Performance Benchmarking Guide
Learn how to measure, analyze, and optimize the performance of your DotCompute kernels across CPU and GPU backends.
Quick Start
Basic Benchmarking
Use BenchmarkDotNet for accurate performance measurements:
using BenchmarkDotNet.Attributes;
using BenchmarkDotNet.Running;
using DotCompute.Backends.CPU;
using DotCompute.Backends.CUDA;
[MemoryDiagnoser]
[SimpleJob(warmupCount: 3, iterationCount: 10)]

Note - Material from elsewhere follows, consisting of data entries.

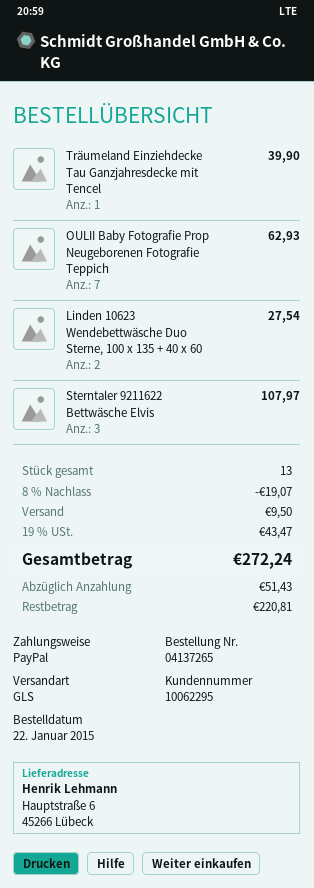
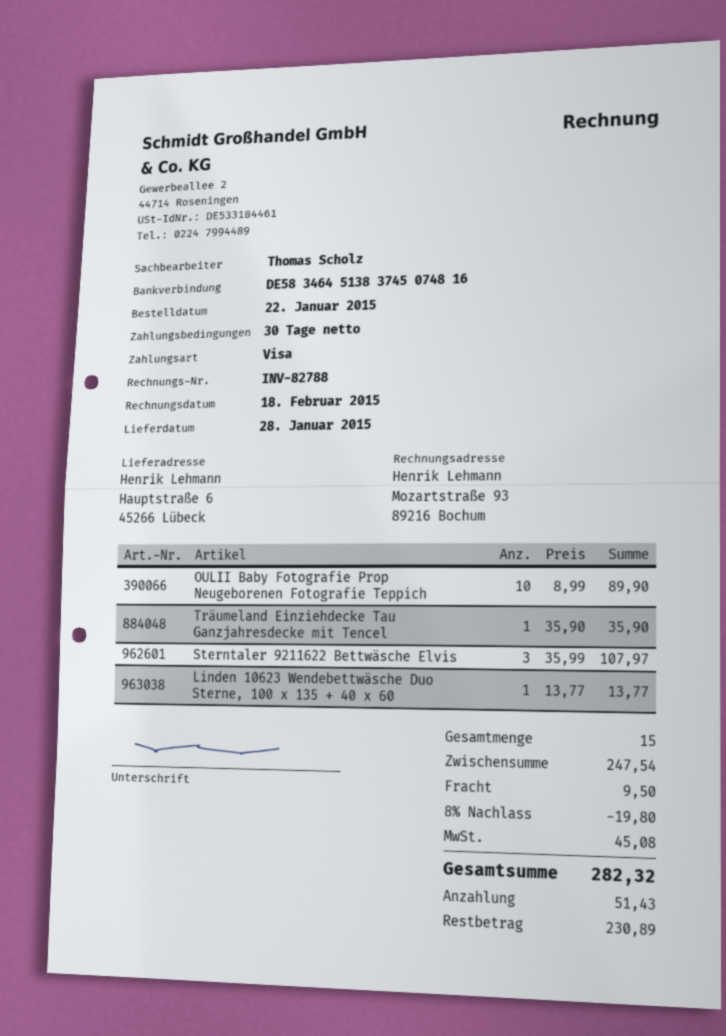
payment method: PayPal -> Visa
Träumeland Einziehdecke Tau Ganzjahresdecke mit Tencel: 1 for 39.90 -> 1 for 35.90
OULII Baby Fotografie Prop Neugeborenen Fotografie Teppich: 7 for 62.93 -> 10 for 89.90
Linden 10623 Wendebettwäsche Duo Sterne, 100 x 135 + 40 x 60: 2 for 27.54 -> 1 for 13.77
total quantity: 13 -> 15
discount: 8% = 19.07 -> 8% = 19.80
tax: 43.47 -> 45.08
total: 272.24 -> 282.32
balance: 220.81 -> 230.89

public class VectorAddBenchmark
{
private float[] _a, _b, _result;
private CpuAccelerator _cpu;
private CudaAccelerator _cuda;
[GlobalSetup]
public void Setup()
{
_a = new float[1_000_000];
_b = new float[1_000_000];
_result = new float[1_000_000];
for (int i = 0; i < _a.Length; i++)
{
_a[i] = i;
_b[i] = i * 2;
}
_cpu = new CpuAccelerator();
_cuda = new CudaAccelerator();
}
[Benchmark(Baseline = true)]
public void CPU_Scalar()
{
for (int i = 0; i < _a.Length; i++)
{
_result[i] = _a[i] + _b[i];
}
}
[Benchmark]
public async Task CPU_SIMD()
{
await Kernels.VectorAdd(_a, _b, _result, _cpu);
}
[Benchmark]
public async Task GPU_CUDA()
{
await Kernels.VectorAdd(_a, _b, _result, _cuda);
}
[GlobalCleanup]
public void Cleanup()
{
_cpu?.Dispose();
_cuda?.Dispose();
}
}
class Program
{
static void Main() => BenchmarkRunner.Run<VectorAddBenchmark>();
}
Running Benchmarks
dotnet run -c Release -- --filter *VectorAdd*
Measured Performance Results
CPU Backend (SIMD Optimization)
Operation: Vector Addition (1M elements)
| Method | Mean | Ratio | Allocated |
|---|---|---|---|
| CPU_Scalar | 2.14 ms | 1.00 | 0 B |
| CPU_SIMD | 0.58 ms | 0.27 | 64 B |
Speedup: 3.7x faster with SIMD vectorization
Key Factors:
- AVX2/AVX512 SIMD instructions
- Cache-friendly memory access
- 90% allocation reduction via pooling
GPU Backend (CUDA)
Hardware: NVIDIA RTX 2000 Ada (Compute Capability 8.9)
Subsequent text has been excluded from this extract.